## Material provided
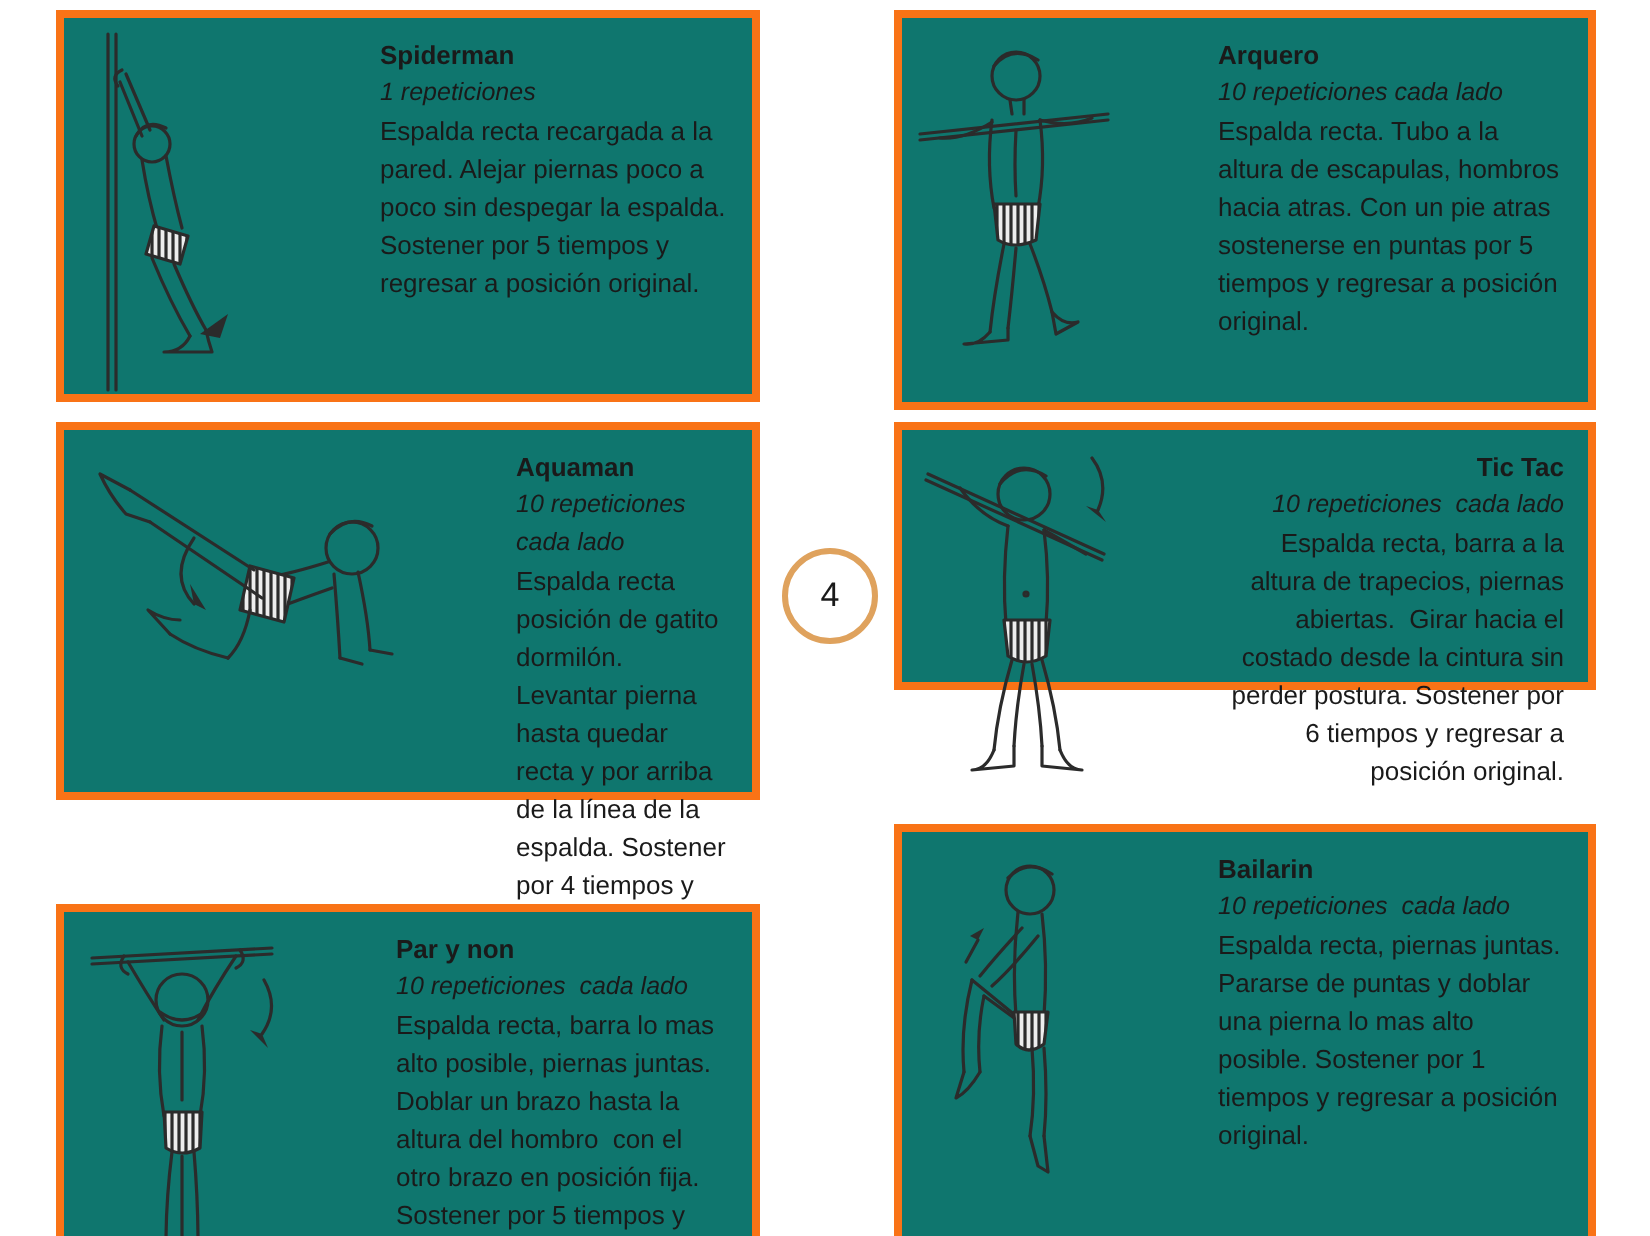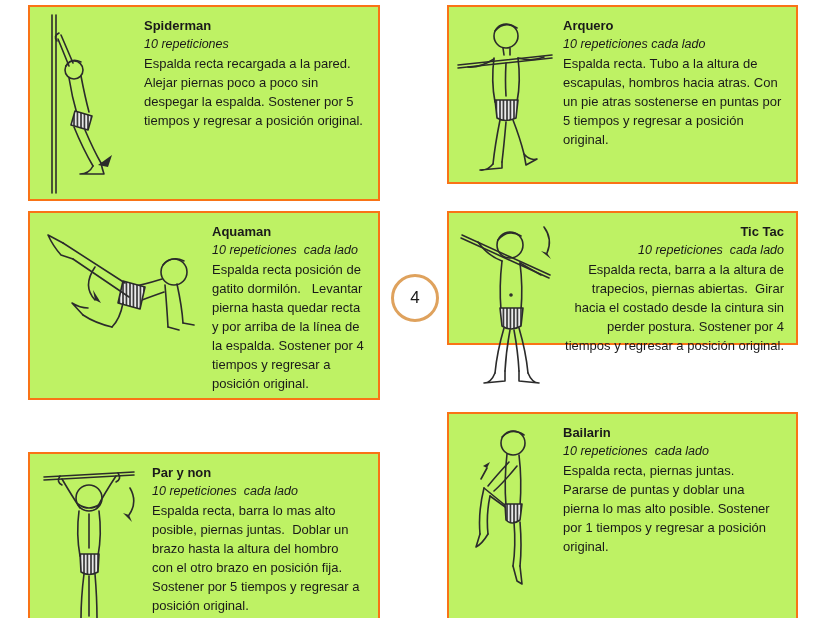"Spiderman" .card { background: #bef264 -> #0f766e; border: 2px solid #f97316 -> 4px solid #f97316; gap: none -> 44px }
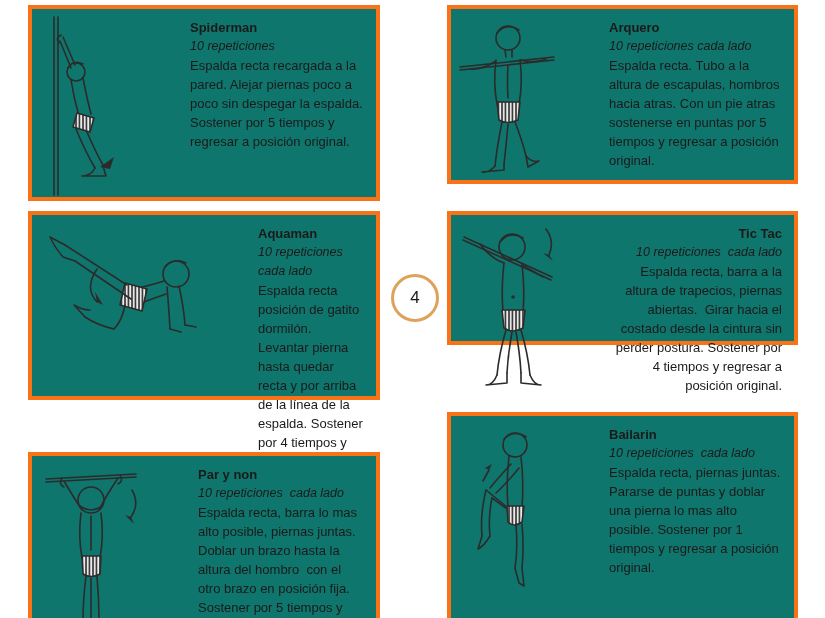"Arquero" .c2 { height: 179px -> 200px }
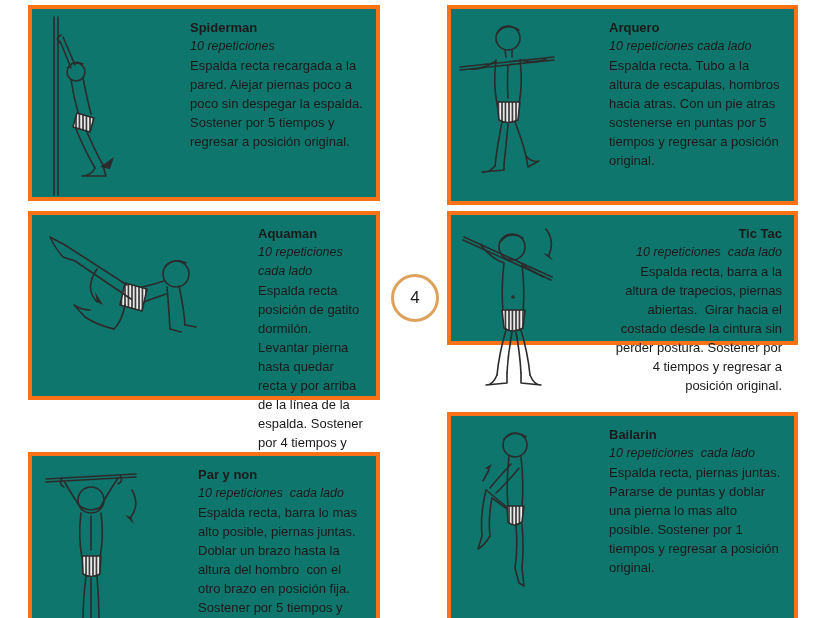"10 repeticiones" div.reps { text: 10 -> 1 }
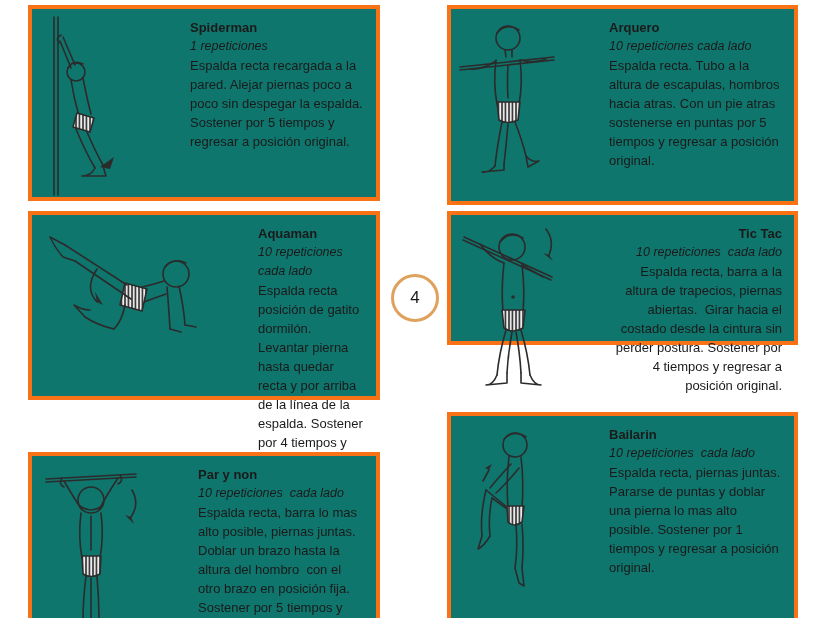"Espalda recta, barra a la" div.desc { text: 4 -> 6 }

...

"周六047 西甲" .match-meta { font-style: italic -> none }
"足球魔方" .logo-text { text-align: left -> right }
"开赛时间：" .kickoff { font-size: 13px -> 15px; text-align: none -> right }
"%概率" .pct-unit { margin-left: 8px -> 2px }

## Task to complete
Print exactly the lines of the listing above starting at the line containing "font-style: italic ->" and ending at the line containing "margin-left: 8px ->", both included.

## Answer space
"周六047 西甲" .match-meta { font-style: italic -> none }
"足球魔方" .logo-text { text-align: left -> right }
"开赛时间：" .kickoff { font-size: 13px -> 15px; text-align: none -> right }
"%概率" .pct-unit { margin-left: 8px -> 2px }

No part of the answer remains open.